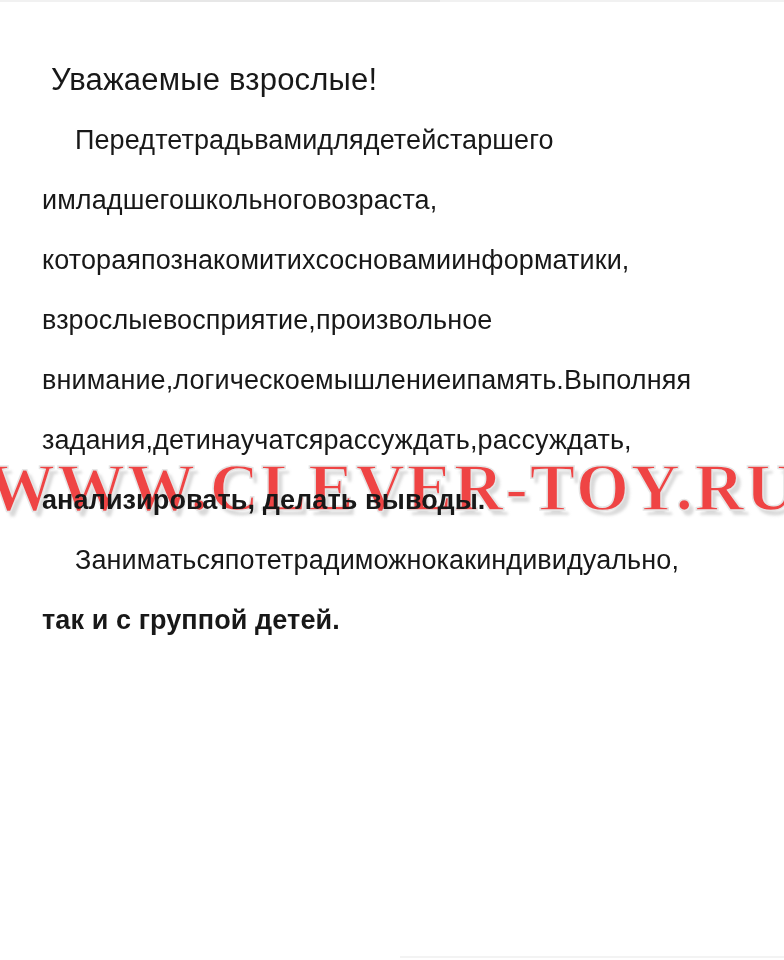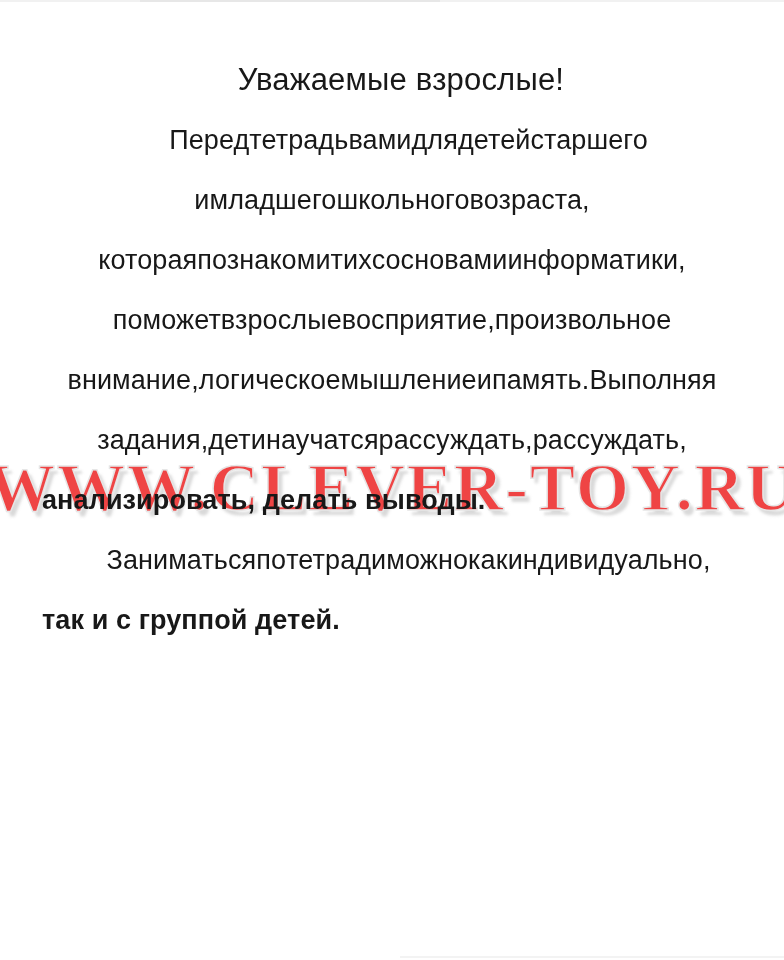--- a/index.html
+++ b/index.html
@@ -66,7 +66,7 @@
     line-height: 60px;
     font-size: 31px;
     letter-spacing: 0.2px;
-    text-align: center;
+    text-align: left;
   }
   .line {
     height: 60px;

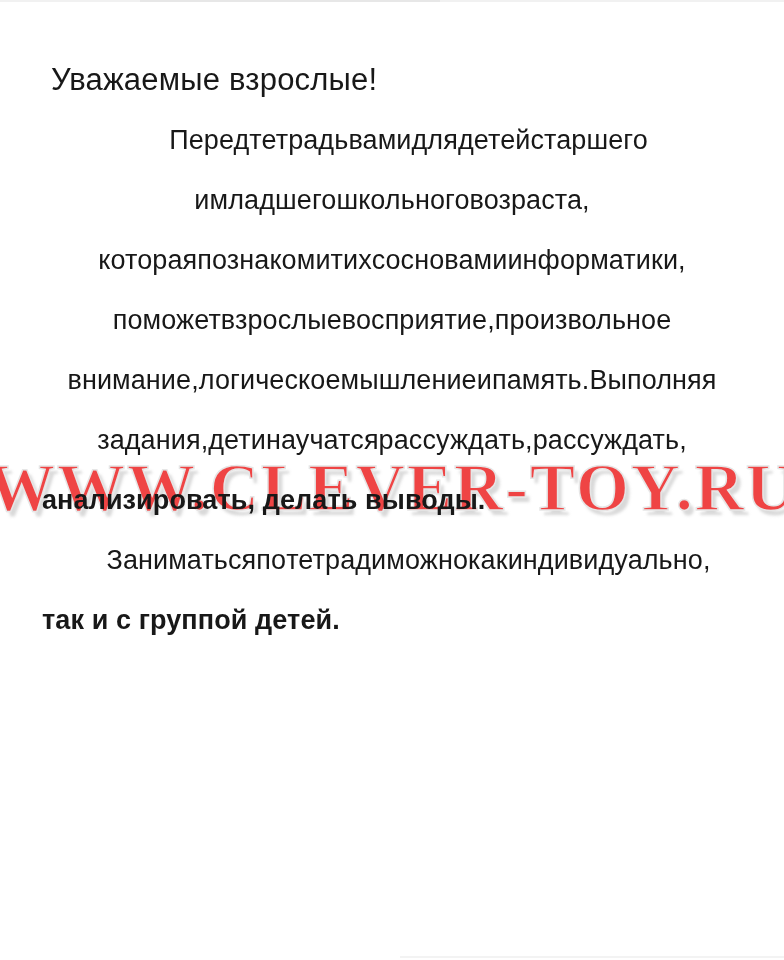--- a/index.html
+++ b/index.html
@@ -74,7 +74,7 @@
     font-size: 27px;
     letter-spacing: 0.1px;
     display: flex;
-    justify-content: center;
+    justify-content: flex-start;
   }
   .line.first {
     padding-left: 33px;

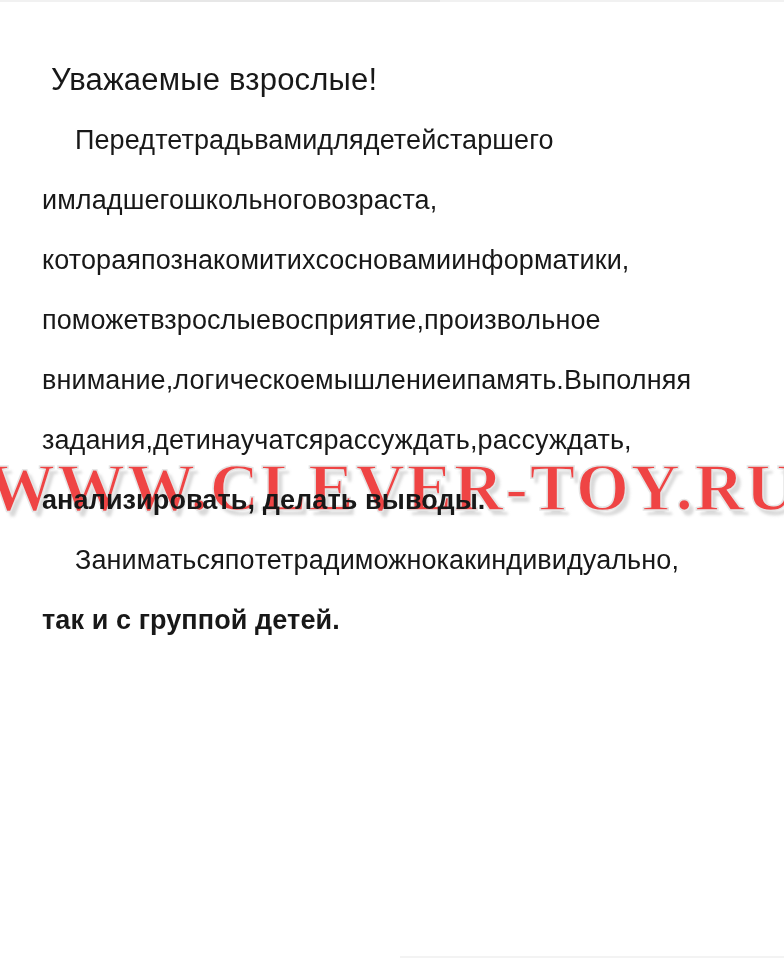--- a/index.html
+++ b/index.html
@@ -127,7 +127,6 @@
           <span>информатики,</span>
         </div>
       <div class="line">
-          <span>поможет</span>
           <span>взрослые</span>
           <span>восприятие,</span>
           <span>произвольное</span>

==============================

# EXERCISE BRIEF
Search the entries above for "center". Return every line that has it.

# RESPONSE AREA
-    text-align: center;
-    justify-content: center;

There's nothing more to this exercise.